WHAT THE EXERCISE ASKS -> Pick out each line with the word "width" from the material that follows.

MATERIAL PROVIDED ->
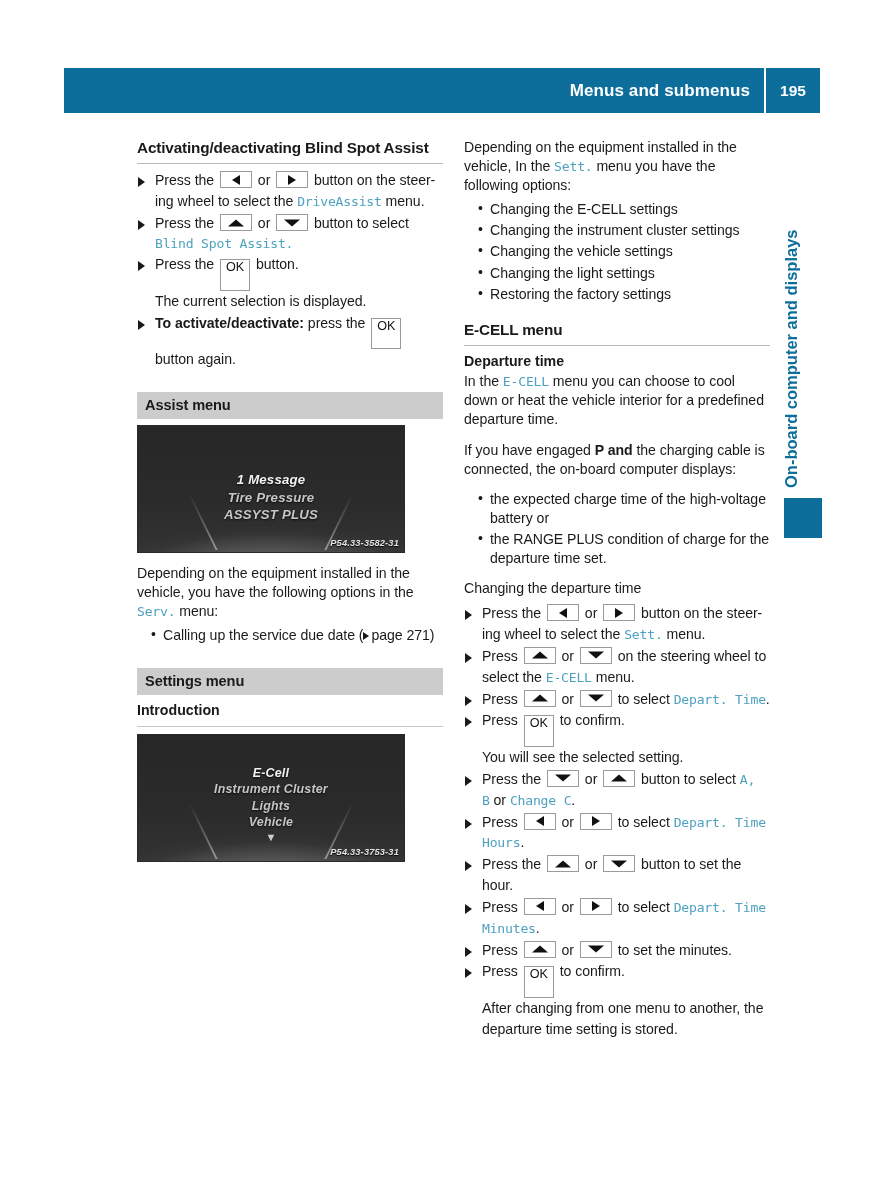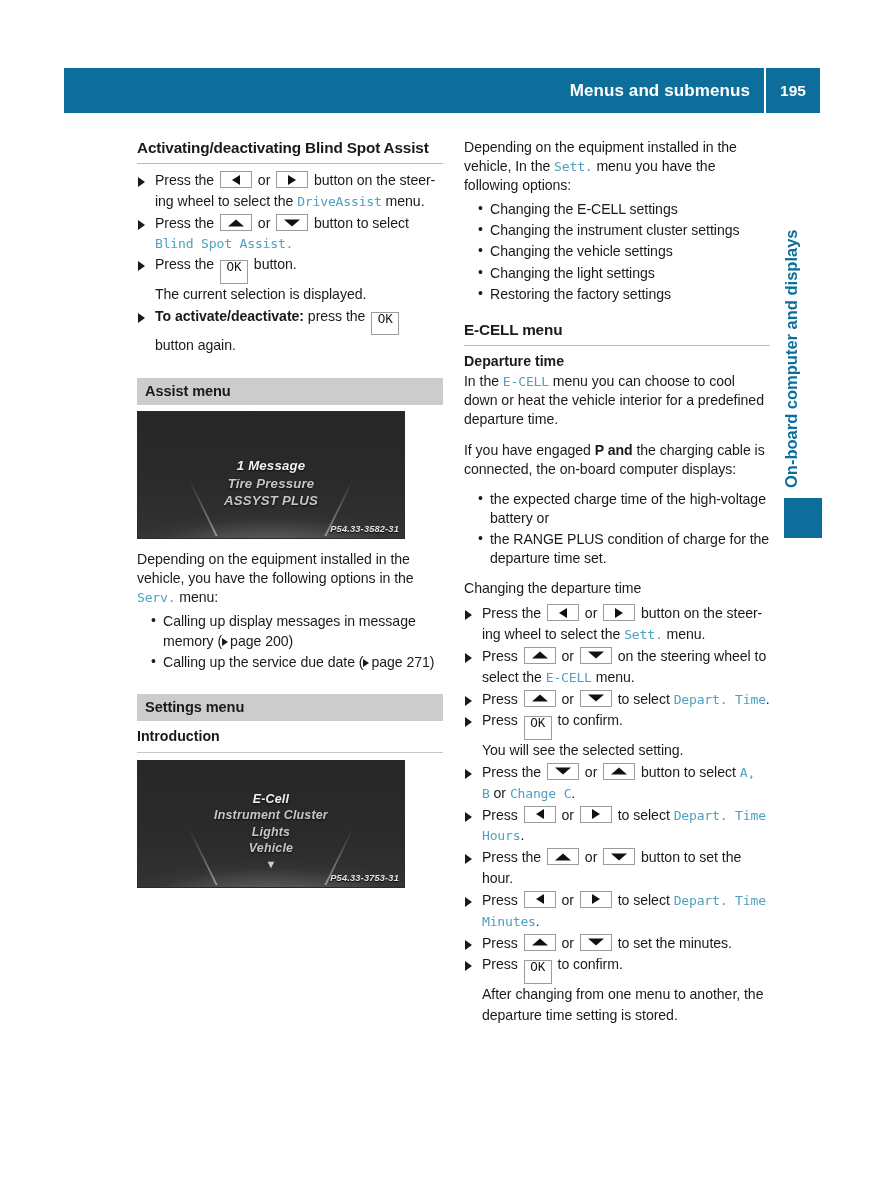--- a/index.html
+++ b/index.html
@@ -205,23 +205,23 @@
     transform: translate(-50%,-50%);
     border-width: 0 8px 7px 8px;
     border-color: transparent transparent #111 transparent;
   }
   .key-down i {
     transform: translate(-50%,-50%);
     border-width: 7px 8px 0 8px;
     border-color: #111 transparent transparent transparent;
   }
   .key-ok {
-    padding: 1px 5px 8px 5px;
+    padding: 1px 5px 16px 5px;
     font-size: 12.6px;
-    font-family: Liberation Mono, monospace;
+    font-family: Liberation Sans, sans-serif;
     color: #111;
     margin: 0 2px;
     min-width: 28px;
     vertical-align: -2px;
   }
 
   
   .pref-tri {
     display: inline-block;
     width: 0; height: 0;
@@ -360,23 +360,20 @@
       <div class="fig-code">P54.33-3582-31</div>
     </div>
 
     <p class="body tight">
       <span>Depending on the equipment installed in the vehicle, you have the following options in the</span>
       <span class="mono">Serv.</span>
       <span>menu:</span>
     </p>
 
     <ul class="bul">
-      <li>
-        <span>Calling up display messages in message memory (</span><span class="pref-tri"></span><span>page 200)</span>
-      </li>
       <li>
         <span>Calling up the service due date (</span><span class="pref-tri"></span><span>page 271)</span>
       </li>
     </ul>
 
     <div class="secbar secbar-gap-top">Settings menu</div>
     <h3 class="sub3">Introduction</h3>
     <div class="rule-thin"></div>
 
     <div class="figure fig-tall2">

EXERCISE RESPONSE ->
     border-width: 0 8px 7px 8px;
     border-width: 7px 8px 0 8px;
     min-width: 28px;
     width: 0; height: 0;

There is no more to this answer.